Wie fühlt es sich an, Mama zu sein?
Meine Gynäkologin meinte nach Nummer drei: «So, da hast du jetzt dreimal lebenslänglich!» Wie Recht sie hat – in guten, wie in schlechten Zeiten. Nach der Geburt des ersten Kindes steht die Welt erst einmal Kopf: Aus zwei ist drei geworden und irgendwie steht man selbst oder auch als Paar nie mehr wieder vollends im Mittelpunkt. Das ist natürlich und gut, aber auch sehr häufig ganz schön anstrengend.

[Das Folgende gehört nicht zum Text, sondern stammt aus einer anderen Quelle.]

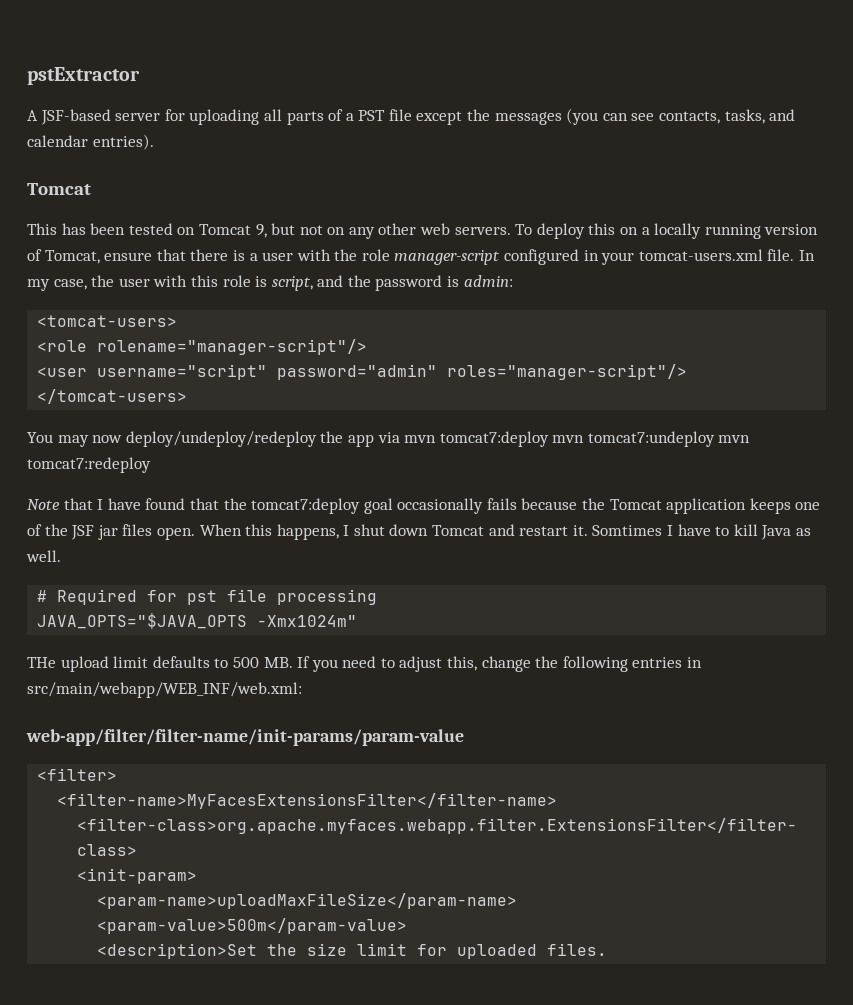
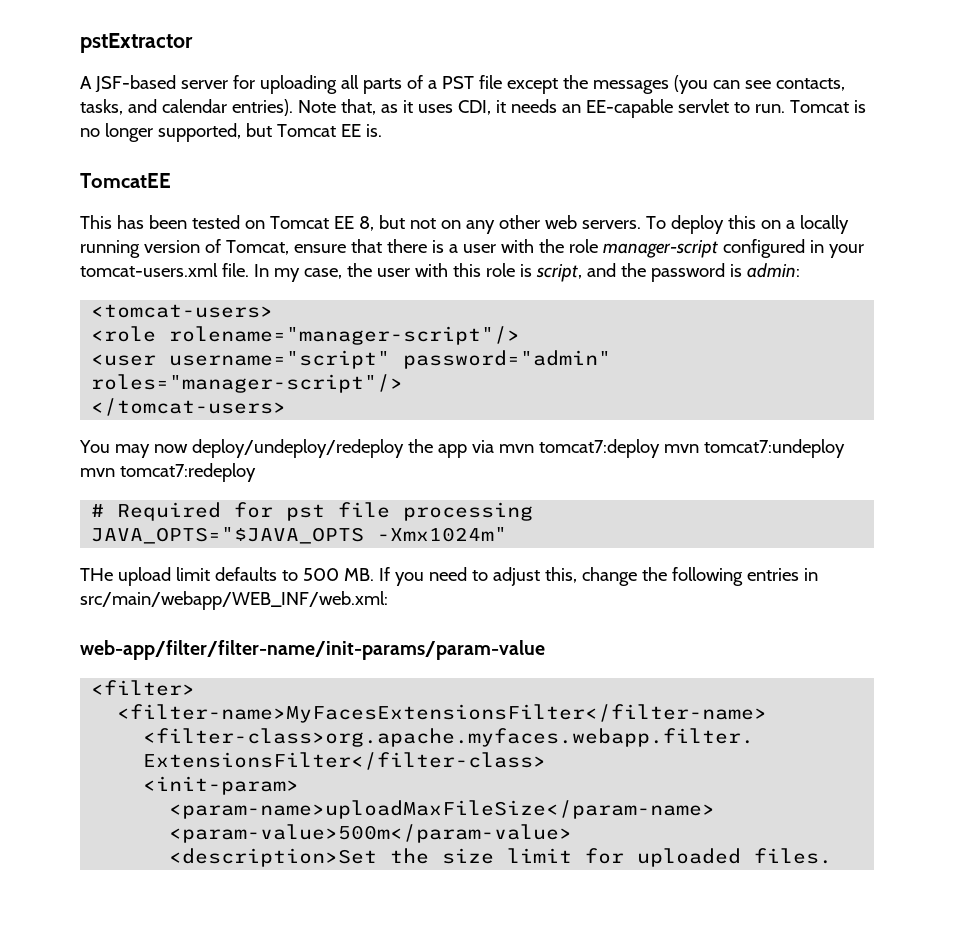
[27,183,91,195] // Tomcat -> [297,99,866,118] [80,123,382,142] [80,173,171,188] Note that, as it uses CDI, it needs an EE-capable servlet to run. Tomcat is no longer supported, but Tomcat EE is. // TomcatEE
[255,224,267,238] 9, -> [333,216,374,231] EE 8,
[27,498,821,514] [27,524,811,540] [26,550,61,562] // Note that I have found that the tomcat7:deploy goal occasionally fails because the Tomcat application keeps one of the JSF jar files open. When this happens, I shut down Tomcat and restart it. Somtimes I have to kill Java as well. -> (256, 472) none

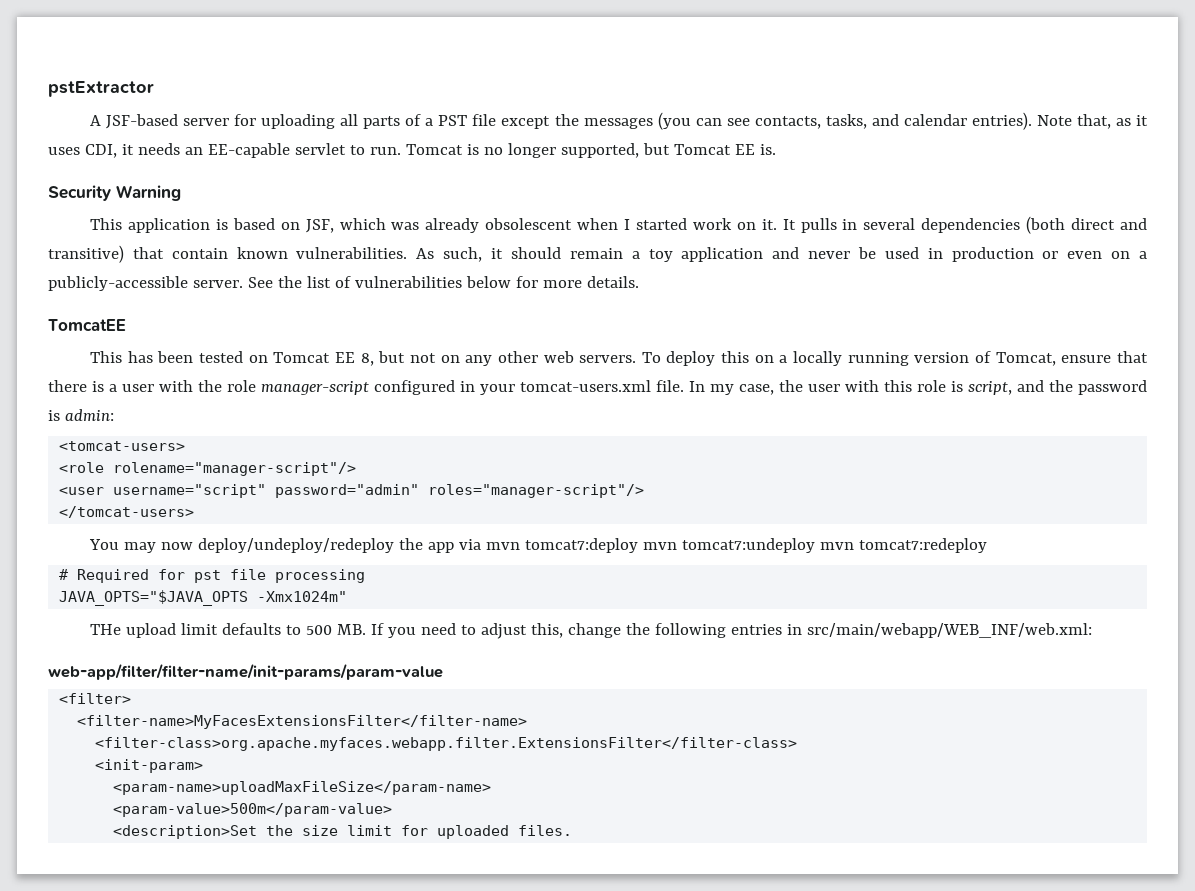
(382, 130) none -> [48,185,181,201] [90,216,1147,234] [48,245,1147,263] [48,276,639,291] // Security Warning // This application is based on JSF, which was already obsolescent when I started work on it. It pulls in several dependencies (both direct and transitive) that contain known vulnerabilities. As such, it should remain a toy application and never be used in production or even on a publicly-accessible server. See the list of vulnerabilities below for more details.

Seitdem ich selbst Mutter bin kann ich einige Situationen, die ich im Spitalalltag erlebt habe, besser verstehen.

Welchen Ratschlag geben Sie werdenden Eltern?
Bereits während der Schwangerschaft kann man Hebammen-Termine wahrnehmen. Auch in der ersten Zeit zuhause können Mutter und Kind eine ambulante Wochenbettbetreuung bekommen. Wenn man da die richtige Person findet, die auch menschlich zu einem passt, dann wird man nicht nur medizinisch gut begleitet. Es gibt sehr viele Frauen, die hier einen wunderbaren Job machen. Investieren Sie nicht nur in die Zukunft Ihrer Kinder, sondern auch in Ihre gemeinsame Zukunft als Paar. Investieren Sie in einen passenden Babysitter und gehen bald mal wieder miteinander alleine aus! Und zu guter Letzt: Manchmal sind es von allen Seiten zu viele und zu vernünftige Ratschläge. Nicht alles passt für Sie als Familie und man darf auch immer mal wieder fünf gerade sein lassen.